A far more efficient approach is to keep Bitcoin as your investment asset (unit of account) and allocate it directly into a yield-generating strategy or fund. In recent months, I have noticed a strong rise in Bitcoin-denominated funds, which measure returns in Bitcoin instead of fiat. The goal of such funds or strategies is simple: to accumulate more Bitcoin for its investors.

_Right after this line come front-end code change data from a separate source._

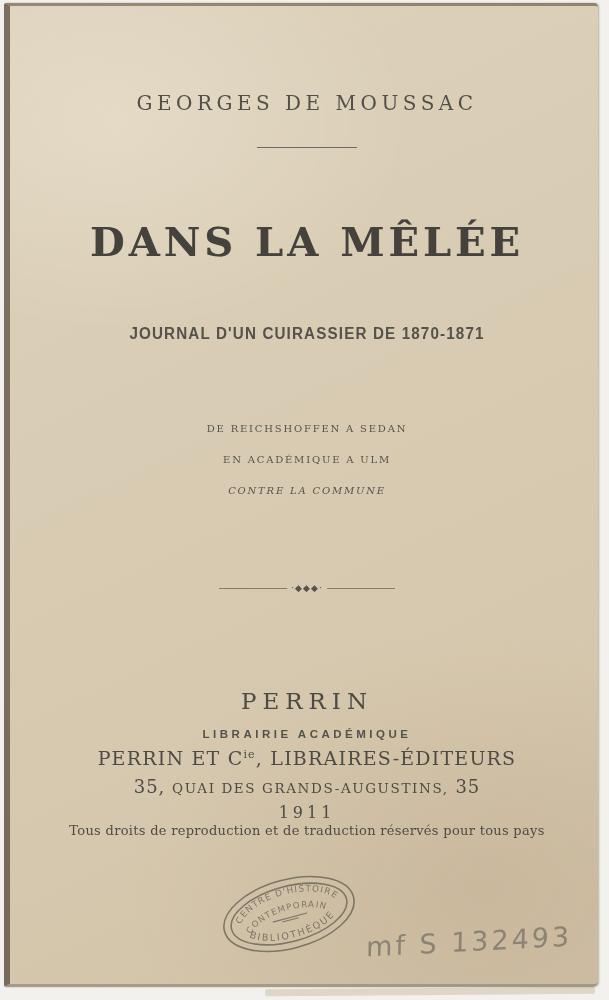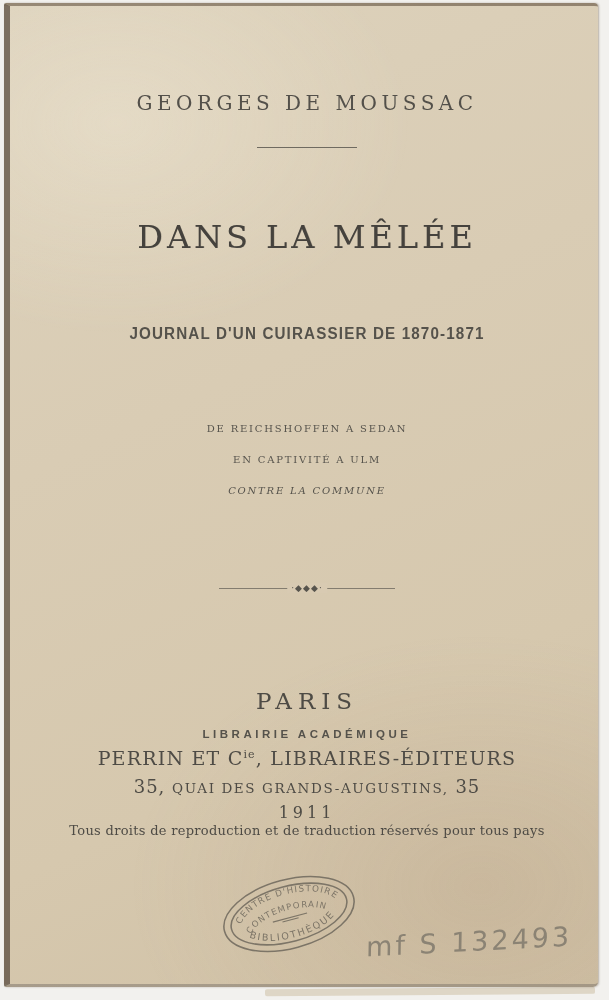"DANS LA MÊLÉE" .title { font-size: 32px -> 40px; font-weight: normal -> bold }
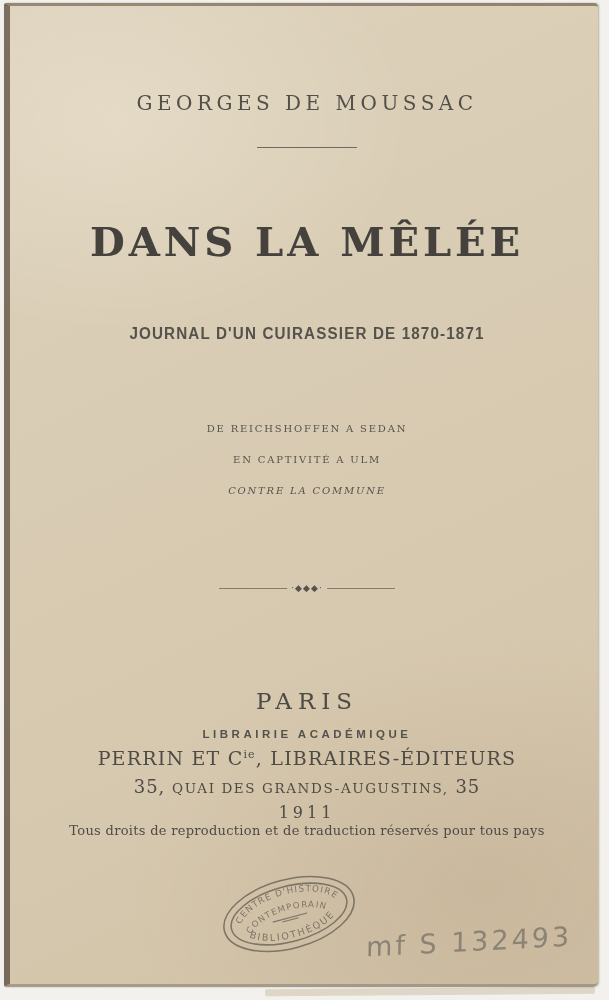"EN CAPTIVITÉ A ULM" div.line { text: CAPTIVITÉ -> ACADÉMIQUE }
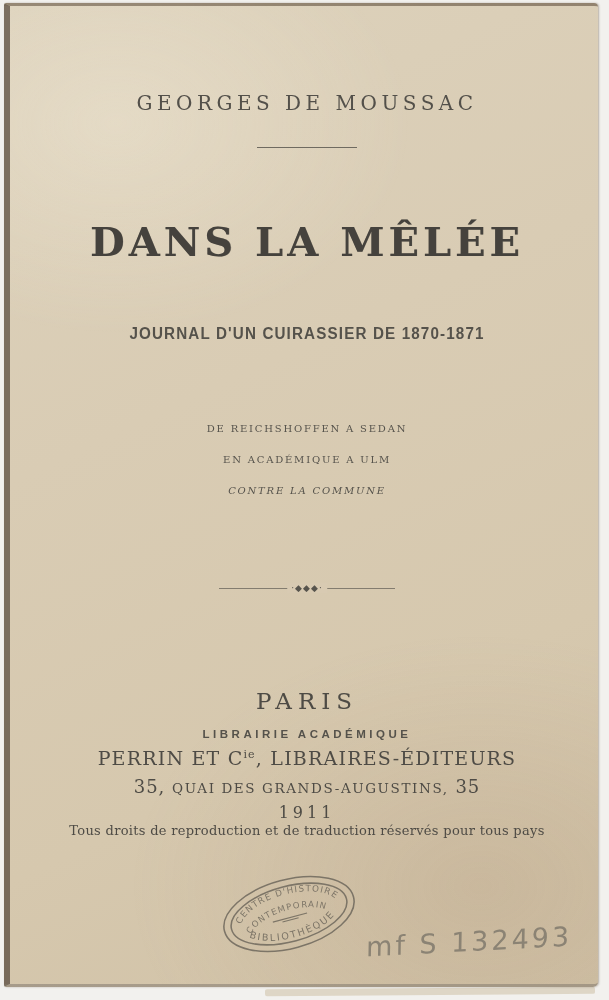"PARIS" div.line { text: PARIS -> PERRIN }
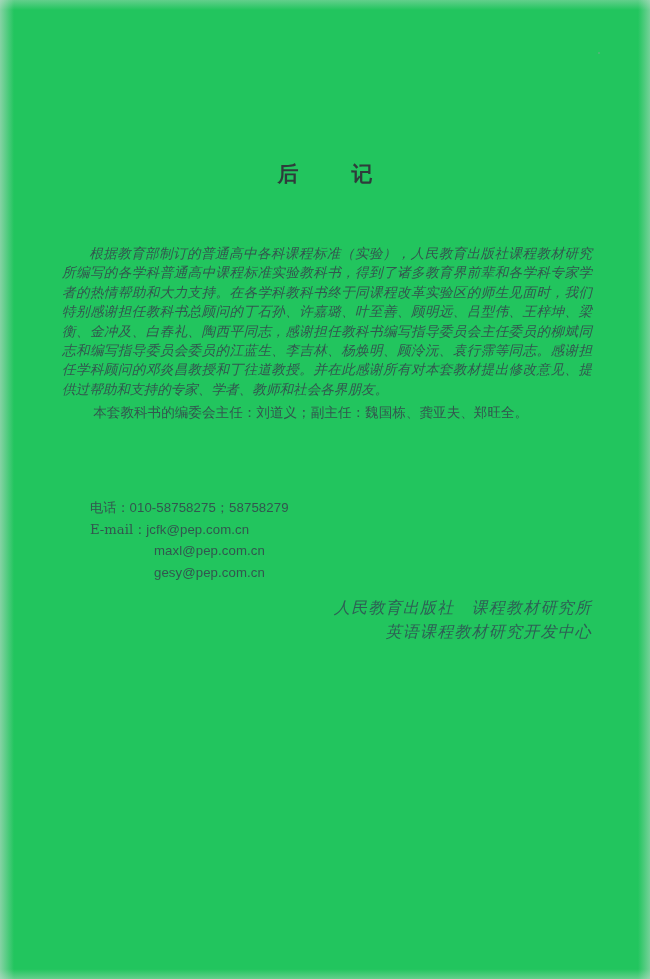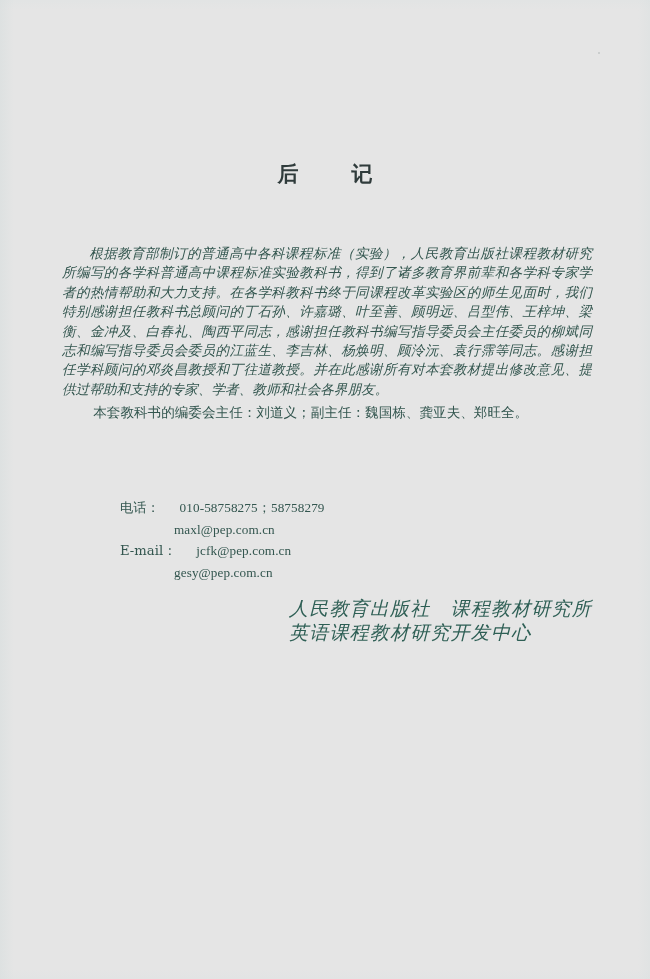"后 记" .page { background: #e5e5e5 -> #22c55e }
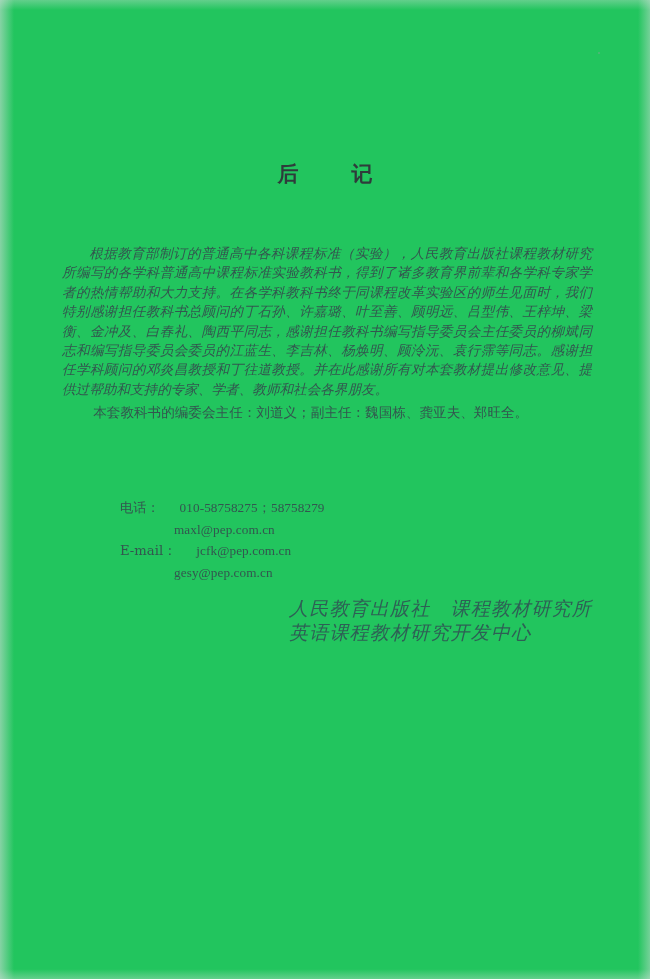"电话：" .contact-label { margin-left: 30px -> none }
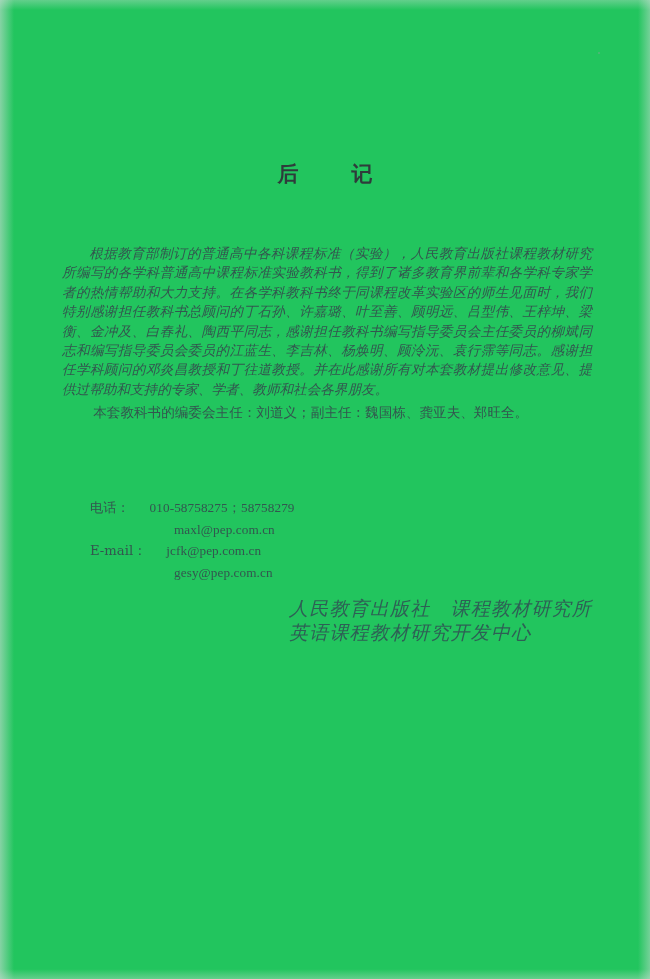"010-58758275；58758279" .contact-value { font-family: Liberation Serif, serif -> Liberation Sans, sans-serif; margin-left: 20px -> none }
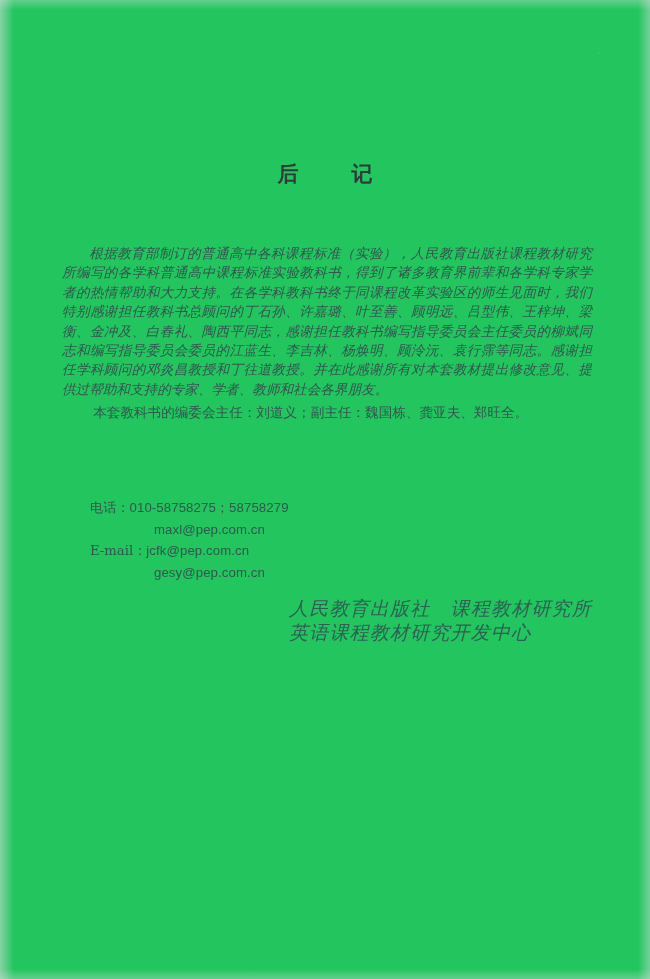"maxl@pep.com.cn" div.contact-row { order: before "E-mail：jcfk@pep.com.cn" -> after "E-mail：jcfk@pep.com.cn" }
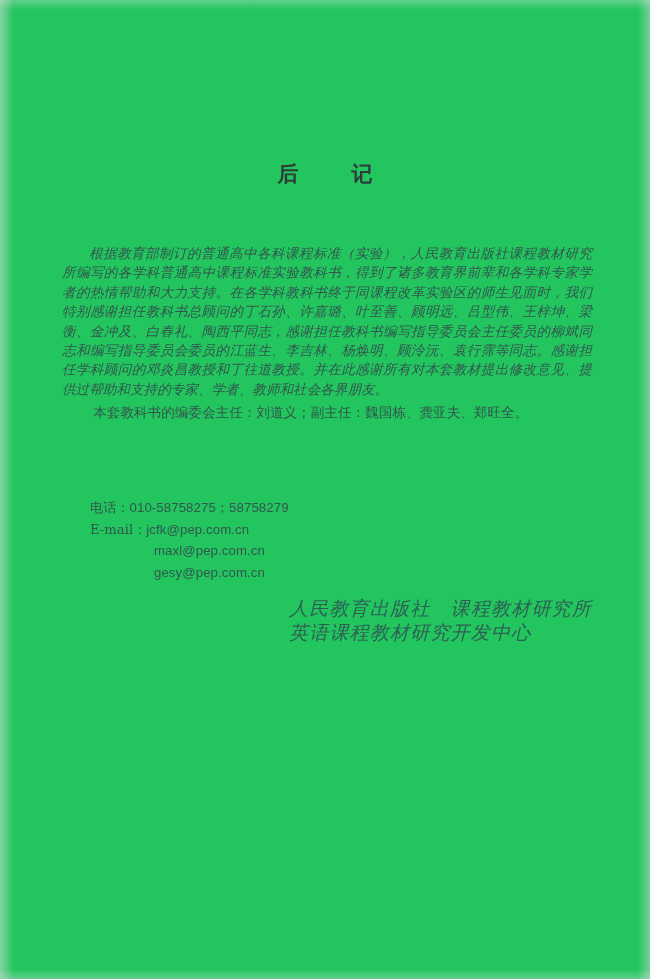"人民教育出版社 课程教材研究所" .signature { font-size: 19px -> 16px; text-align: left -> right }
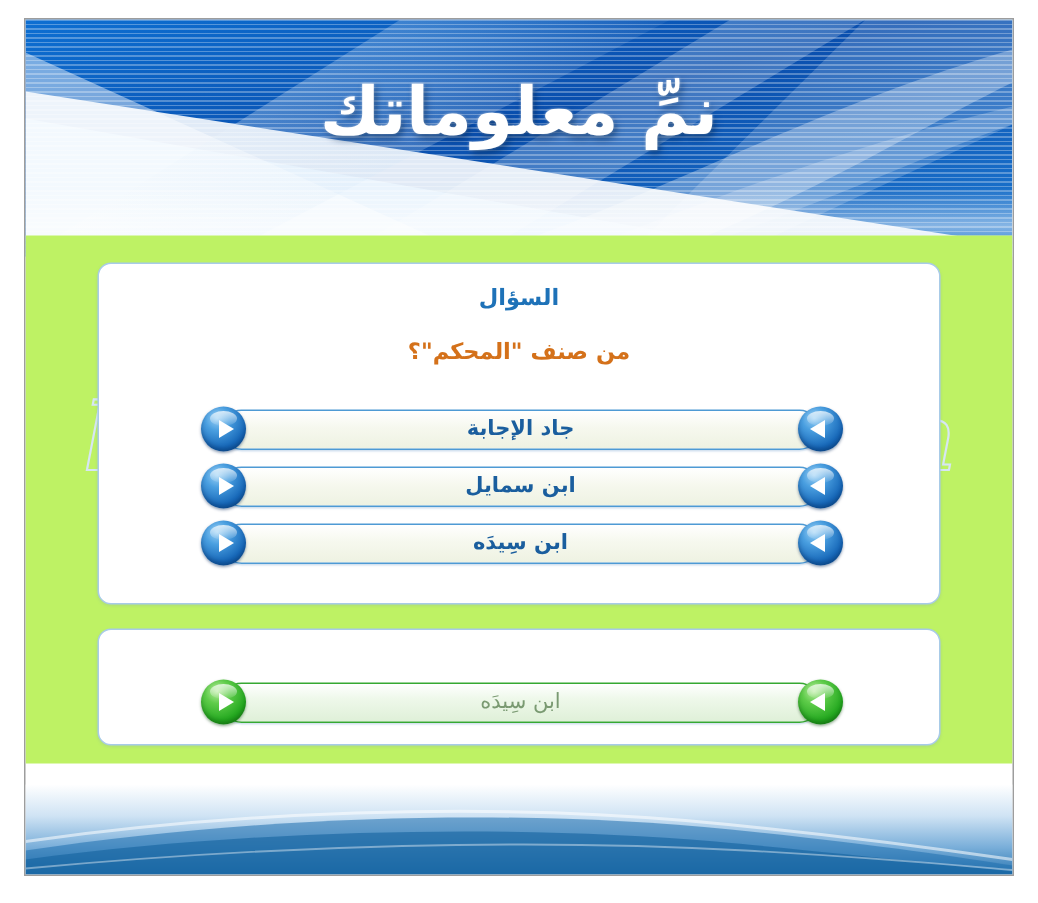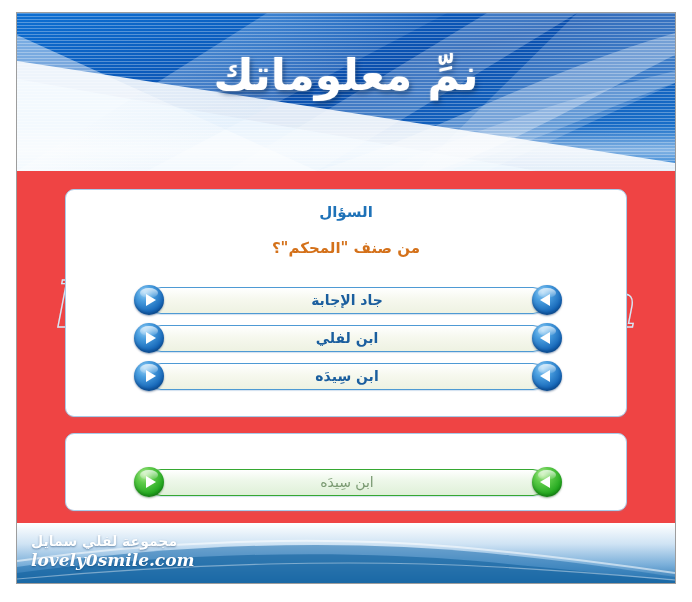"السؤال" #body { background: #ef4444 -> #bef264; top: 158px -> 144px }
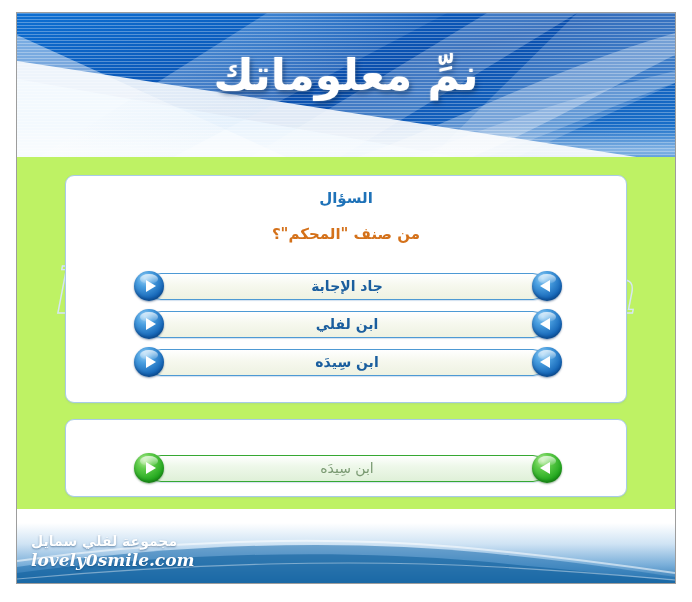"ابن لفلي" div.pill-label { text: لفلي -> سمايل }
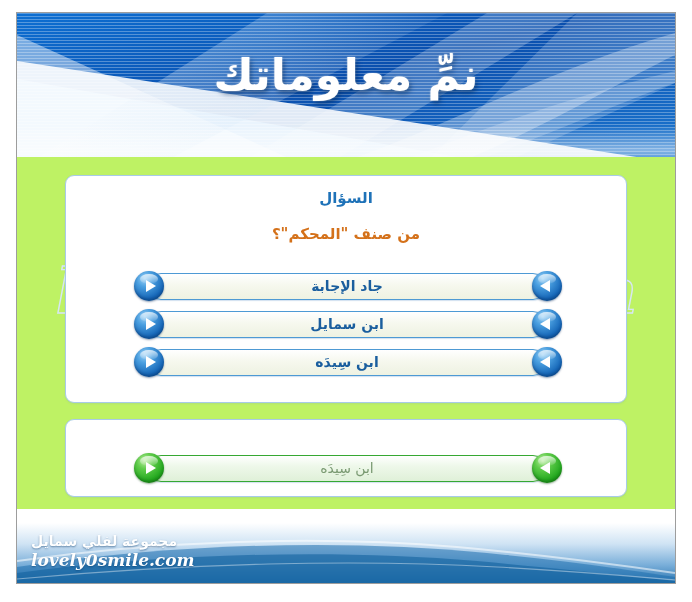"مجموعة لفلي سمايل" div { html: <div> <div>مجموعة لفلي سمايل</div> <div>lovely0smile.com</div> </div> -> none }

At the strategy level, a portion of the Bitcoins provided by investors can be used as collateral for trading strategies designed to generate yield. In this way, Bitcoin remains the base asset for the investor, while the fund actively deploys capital to grow the investor’s Bitcoin holdings. This allows investors to remain long BTC while benefiting from potential price appreciation in fiat terms and also get an additional yield in Bitcoin. This is not just a new product; it is the beginning of a parallel financial system, where Bitcoin is not merely an investment for speculation on fiat price appreciation but the base currency for accumulating wealth.
As with every investment, there is no guarantee of returns. Beyond market risk (a strategy might not work), crypto-related strategies bring additional layers of operational risk. These include counterparty risk (at both the fund and exchange level), custody risk, and the risk of technical failures such as outages as well as vulnerabilities in smart contracts or protocols. Together, these factors make operational resilience just as important as the investment strategy itself. Investors should not only consider potential returns and the investment strategy itself but also conduct careful due diligence on the managers they entrust their Bitcoins with. Such due diligence includes, for example, reviewing the operational processes, risk management, and regulatory status of the manager.
The implications are clear: Bitcoin is becoming the foundation of a parallel financial system. As more funds denominate in Bitcoin, collateralization ensures that BTC is no longer idle but actively powering financial activity. This self-reinforcing cycle strengthens Bitcoin’s monetary premium and deepens its integration into traditional financial markets. The future of finance is not about selling or timing Bitcoin but empowering it — unlocking growth while staying long on the hardest asset ever created in human history.